Win 3.11 has the same issues more or less despite it's resolution.
win3.png

Using the voodoo is no different.
d2.png

I'm not sure if this is about what everyone else's aixxco adapters put out or did I get a fake clone?

I see some bars in the DOS prompt background, it could be noise. My WD Paradise graphics card is noisy like that and I've heared it used to be like that from factory. (Also I'm living in a 50Hz environment so no idea on 60Hz mains interference). Still at the prompt I can somewhat notice a slight ghosting. That might come from reflections or crosstalk in your VGA cable. My guess for the under/overscan (shifted image) in Windows is the Aixxco with not only the resolution, but a combination of the resolution on a particular refresh rate (the Aixxco adapter can't really set that actual timing or measures it wrong).
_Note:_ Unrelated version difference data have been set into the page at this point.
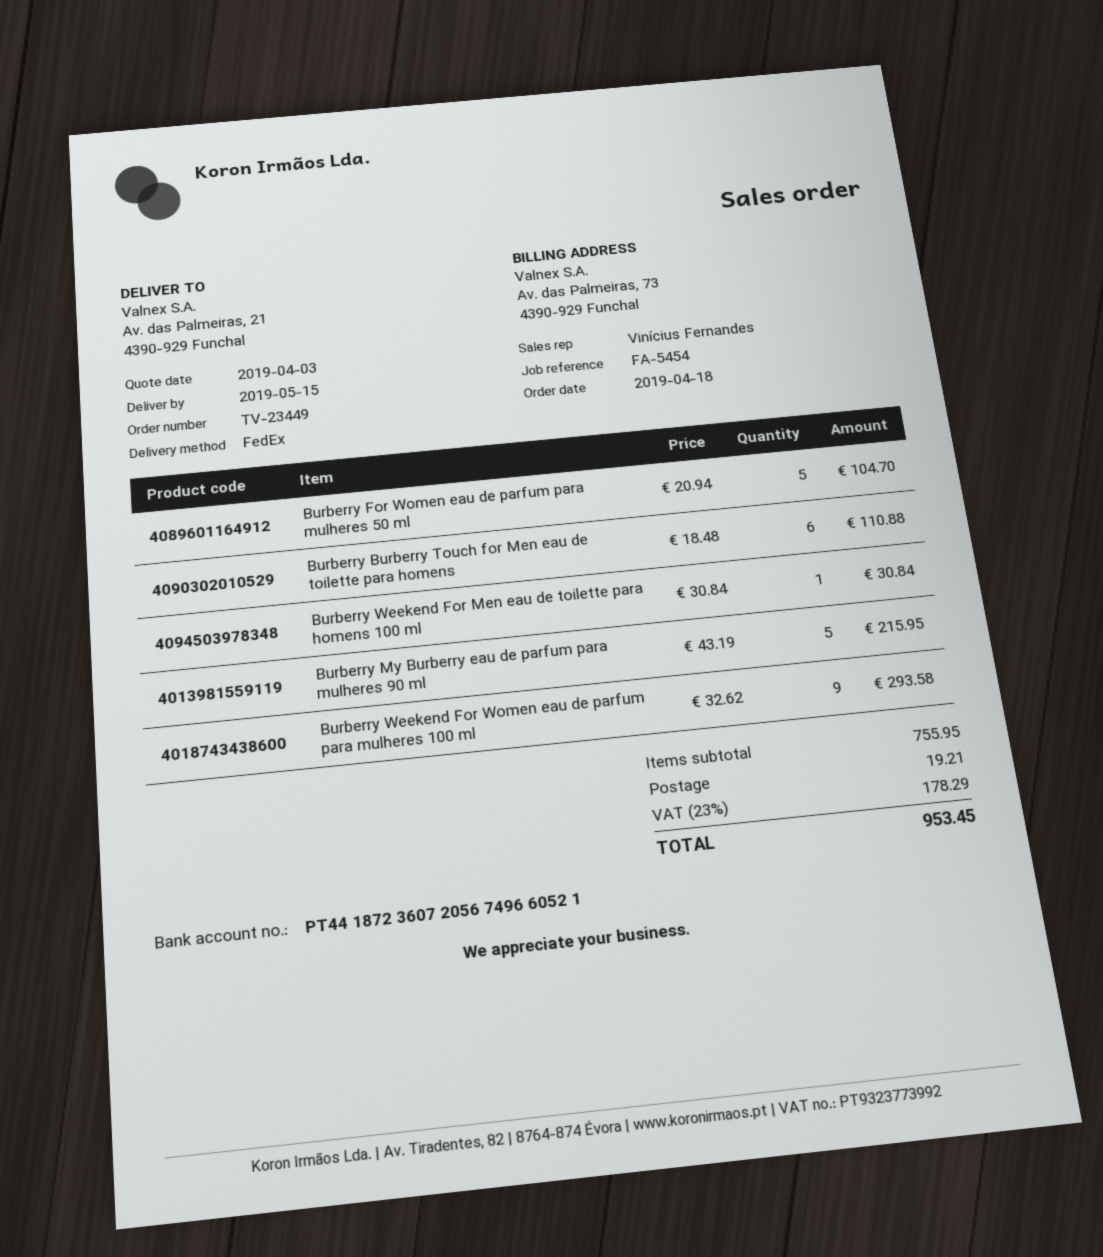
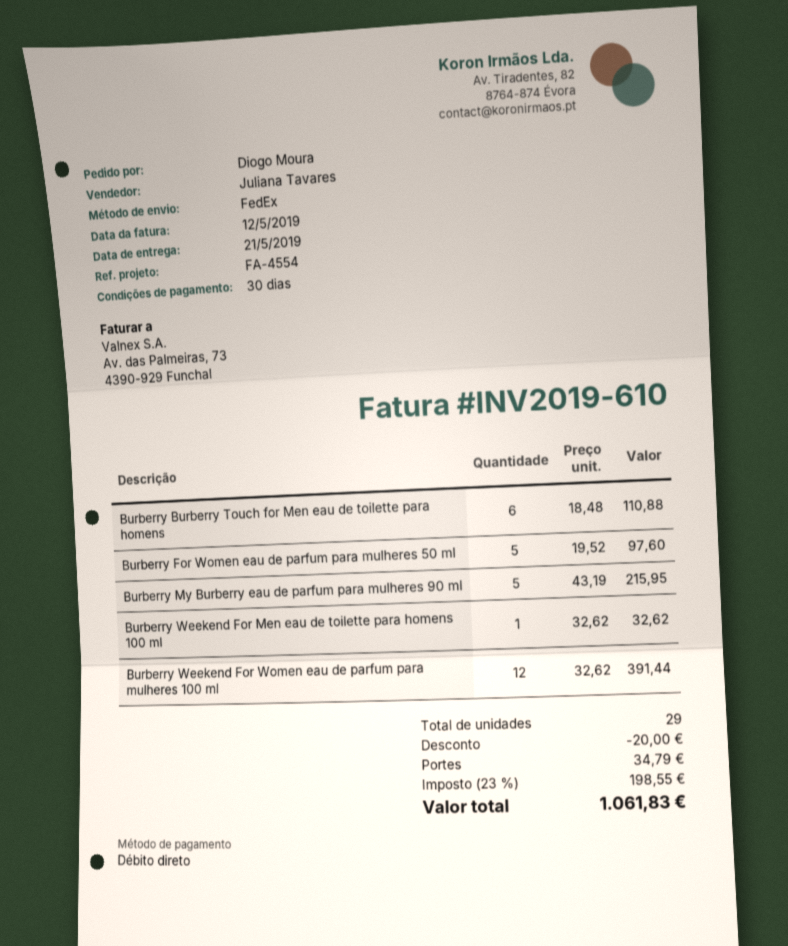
delivery date: 2019-05-15 -> 2019-05-21
reference: FA-5454 -> FA-4554
sales rep: Vinícius Fernandes -> Juliana Tavares
Burberry For Women eau de parfum para mulheres 50 ml: 5 x 20.94 = 104.70 -> 5 x 19.52 = 97.60
Burberry Weekend For Men eau de toilette para homens 100 ml: 1 x 30.84 = 30.84 -> 1 x 32.62 = 32.62
Burberry Weekend For Women eau de parfum para mulheres 100 ml: 9 x 32.62 = 293.58 -> 12 x 32.62 = 391.44
discount: none -> 20.00
shipping: 19.21 -> 34.79
tax: 23% = 178.29 -> 23% = 198.55
total: 953.45 -> 1061.83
To get the most out of it use good quality cables (especially for the DSUB ended ones that carry analog VGA signals), fine tune colors/brightness on your HDMI capure device or do it in post processing. Last but not least try to find a low noise power supply for the Aixxco, but this setup will never be as crisp as with studio quality gear. It's just usable for a few modes. I'm happy that 70Hz DOS prompt at least works with el cheapo stuff, because a lot of other models out there don't even work on that mode (I have a Foinnex, that never worked, must be another revision). 😀 Look at my screenshots from OBS. It's different resolutions/modes captured on a 800x600 "scene" so it's upscaled. There's some under/overscan (picture is shifted in some modes). As most cheap USB capture devices these are basically a webcam combined with an HDMI frontend. I have to use some V4L2 commands on my linux box to tune it's settings every time I want to do some recording (better to use scripting here). These screenshots are captured in YUV (not MJPEG) made using a Cirrus graphics card without any fine tuning. Also I only used this aixxco for capture, so I have no good tips on directly connected monitor setups.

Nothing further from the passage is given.